Les connaissances ne garantissent pas la pensée scientifique
La science ne sert guère qu’à nous donner une idée de l’étendue de notre ignorance. (Félicité de Lammenais)
Le Québec et les États-Unis, notamment, s’inquiètent du désintéressement des jeunes pour les sciences et la technologie. Une nouvelle étude devrait intéresser les réformistes, tout comme les tenants de la primauté des connaissances en éducation : des chercheurs concluent en effet que les connaissances scientifiques ne mènent pas nécessairement à une pensée scientifique (Ohio State University Research News : Study: Learning science facts doesn’t boost science reasoning).

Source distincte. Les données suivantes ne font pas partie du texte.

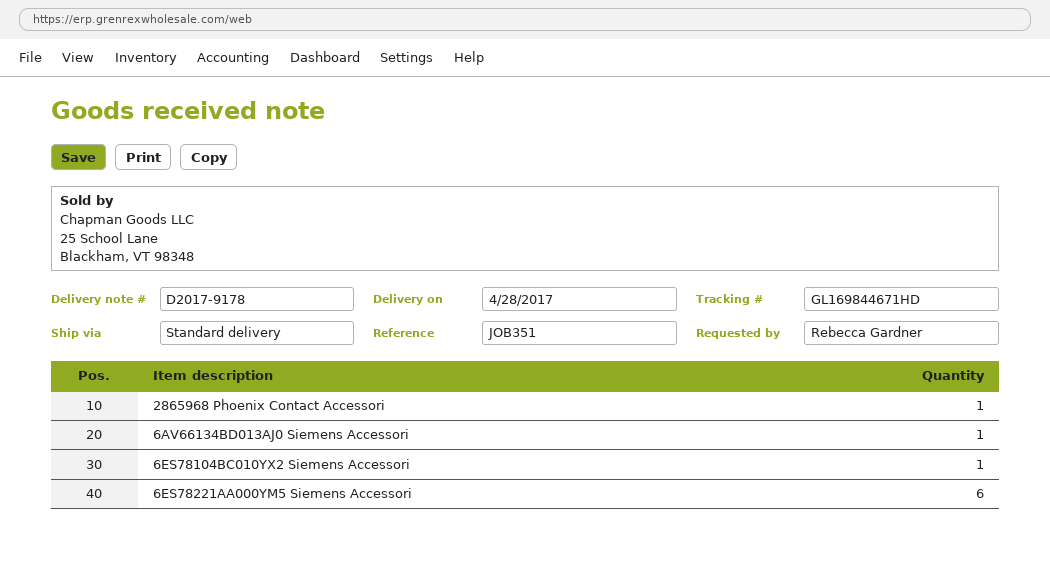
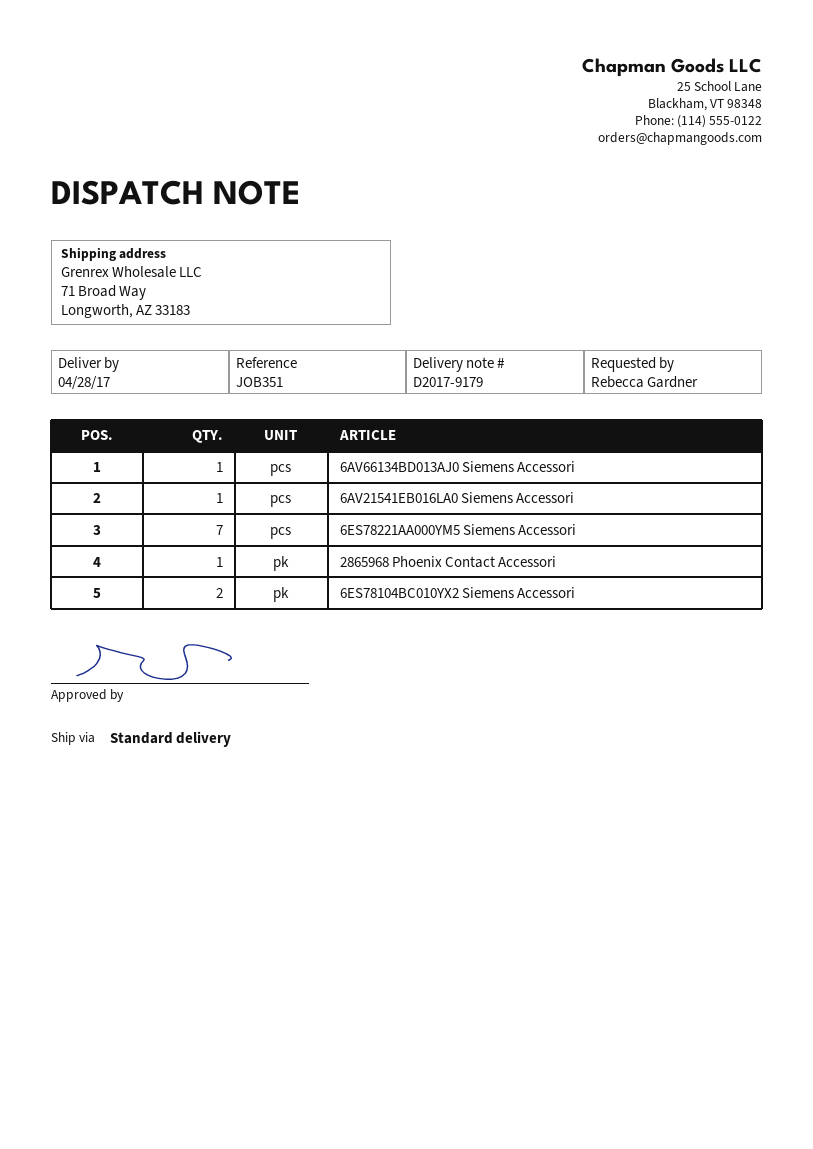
delivery note number: D2017-9178 -> D2017-9179
6ES78104BC010YX2 Siemens Accessori: 1 -> 2
6ES78221AA000YM5 Siemens Accessori: 6 -> 7
6AV21541EB016LA0 Siemens Accessori: none -> 1

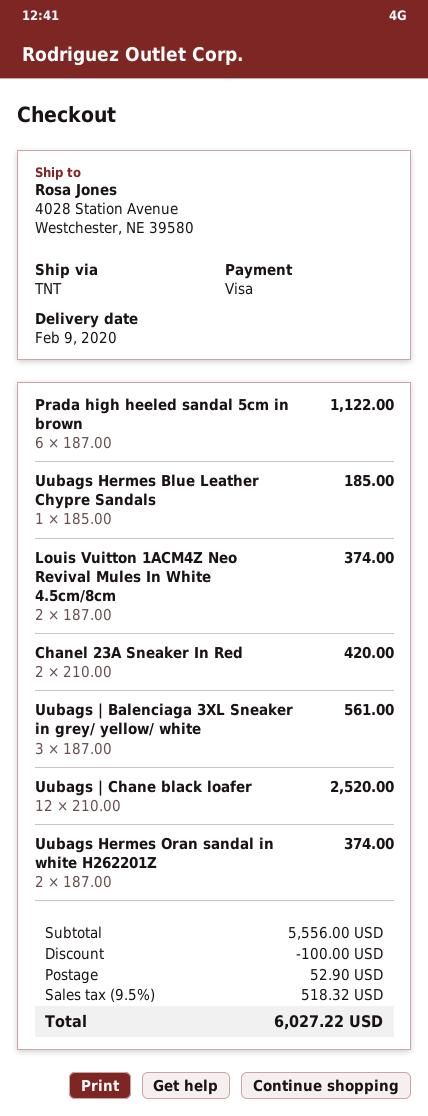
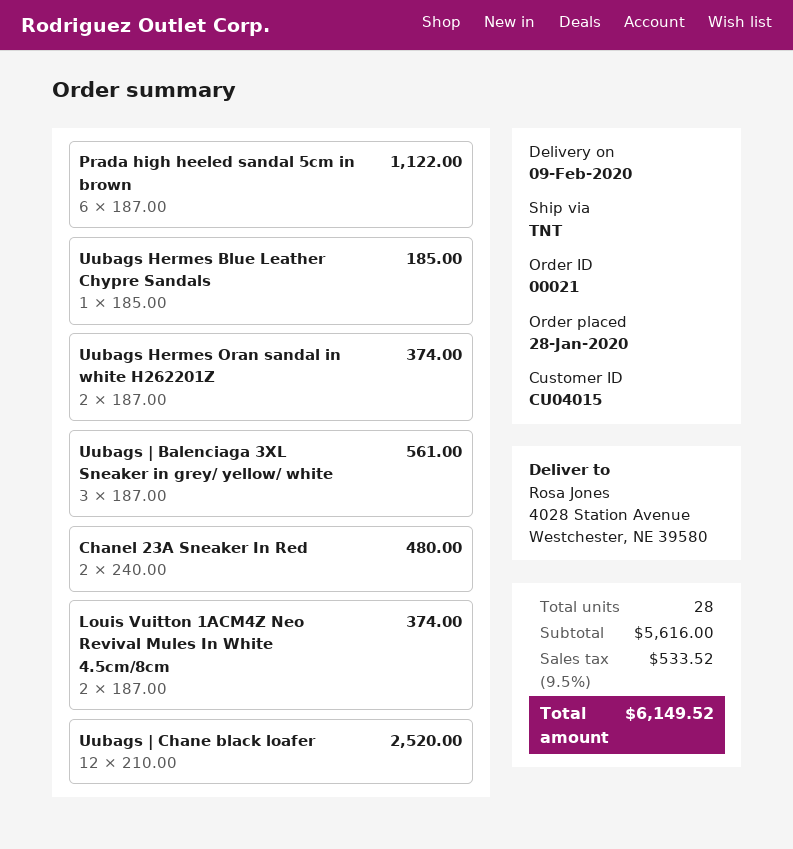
Chanel 23A Sneaker In Red: 2 x 210.00 = 420.00 -> 2 x 240.00 = 480.00
subtotal: 5556.00 -> 5616.00
discount: 100.00 -> none
shipping: 52.90 -> none
tax: 9.5% = 518.32 -> 9.5% = 533.52
total: 6027.22 -> 6149.52

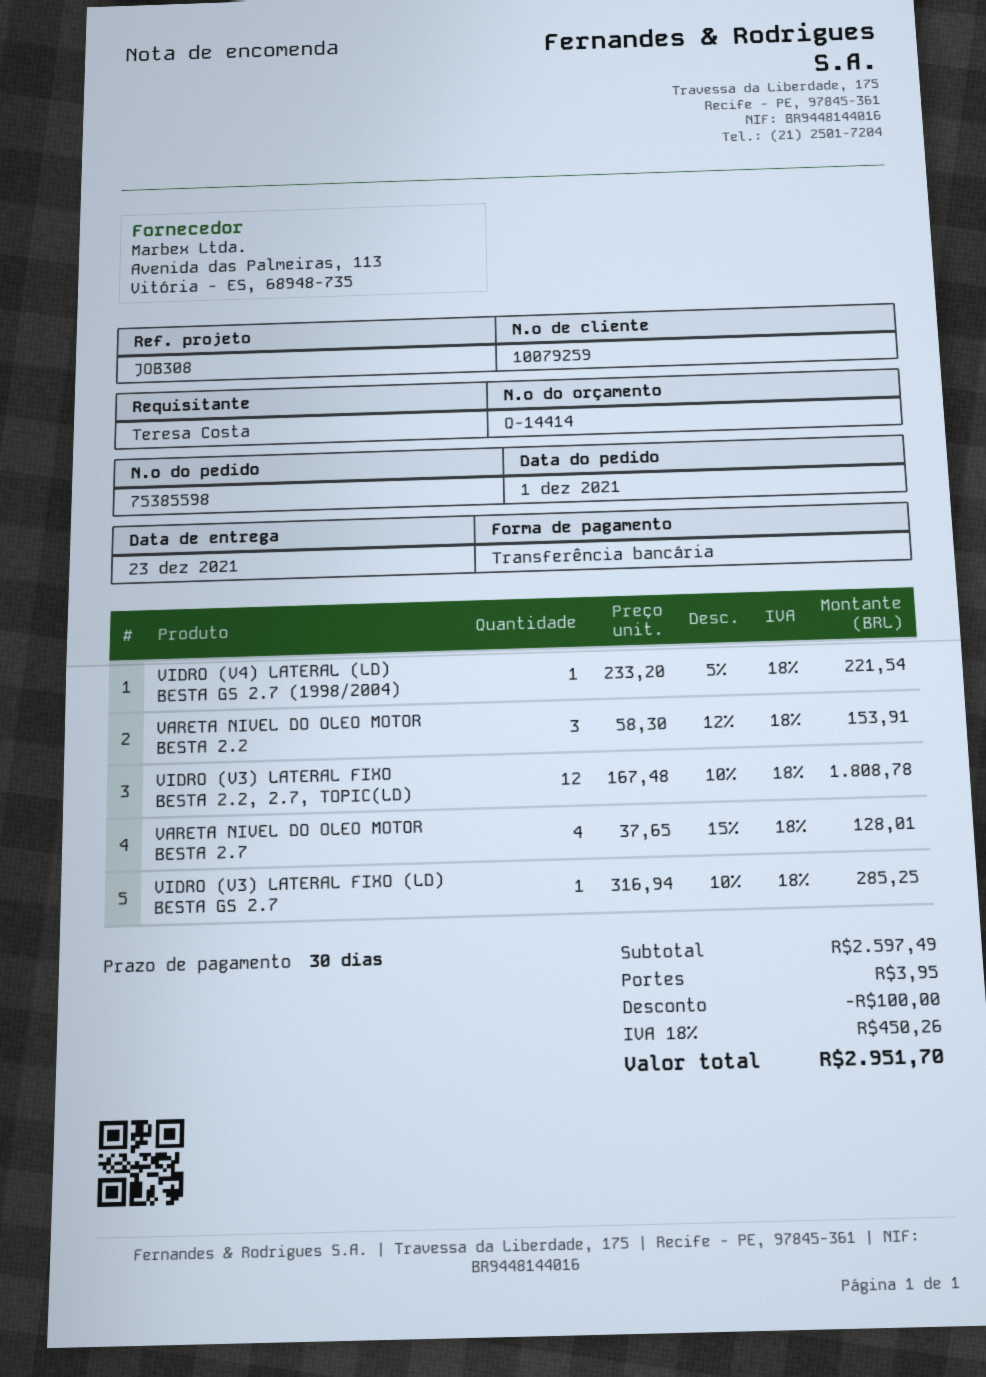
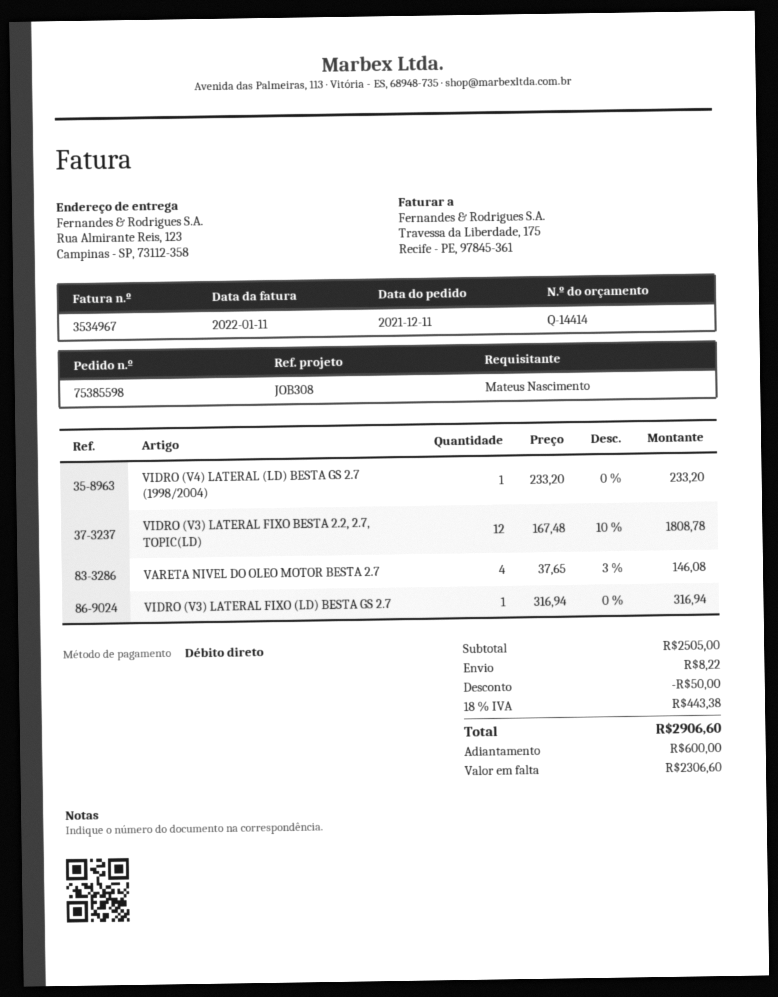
order date: 2021-12-01 -> 2021-12-11
ordered by: Teresa Costa -> Mateus Nascimento
payment method: bank transfer -> direct debit
VIDRO (V4) LATERAL (LD) BESTA GS 2.7 (1998/2004): 1 x 233.20 - 5% = 221.54 -> 1 x 233.20 = 233.20
VARETA NIVEL DO OLEO MOTOR BESTA 2.2: 3 x 58.30 - 12% = 153.91 -> none
VARETA NIVEL DO OLEO MOTOR BESTA 2.7: 4 x 37.65 - 15% = 128.01 -> 4 x 37.65 - 3% = 146.08
VIDRO (V3) LATERAL FIXO (LD) BESTA GS 2.7: 1 x 316.94 - 10% = 285.25 -> 1 x 316.94 = 316.94
subtotal: 2597.49 -> 2505.00
discount: 100.00 -> 50.00
shipping: 3.95 -> 8.22
tax: 18% = 450.26 -> 18% = 443.38
total: 2951.70 -> 2906.60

Les chercheurs ont comparé les résultats de près de 6000 étudiants en science et ingénierie d’universités chinoises et américaines. Quoique les premiers réussissent beaucoup mieux que les seconds dans les tests de connaissances, ils s’équivalent sur le plan du raisonnement scientifique.
Si la finalité de la science, au-delà de la compréhension, est la découverte, le raisonnement et la méthode priment les connaissances déclaratives. Le savoir, à lui seul, n’est rien; l’activation du savoir est tout, comme un diamant extrait de sa gangue. Sans diminuer l’importance de la matière, son traitement dans le creuset de la pensée est la magie qui crée de nouveaux savoirs. Du coup, l’analyse, la synthèse, la critique et la méthode sont des composantes plus chères à la science que les atomes de connaissances.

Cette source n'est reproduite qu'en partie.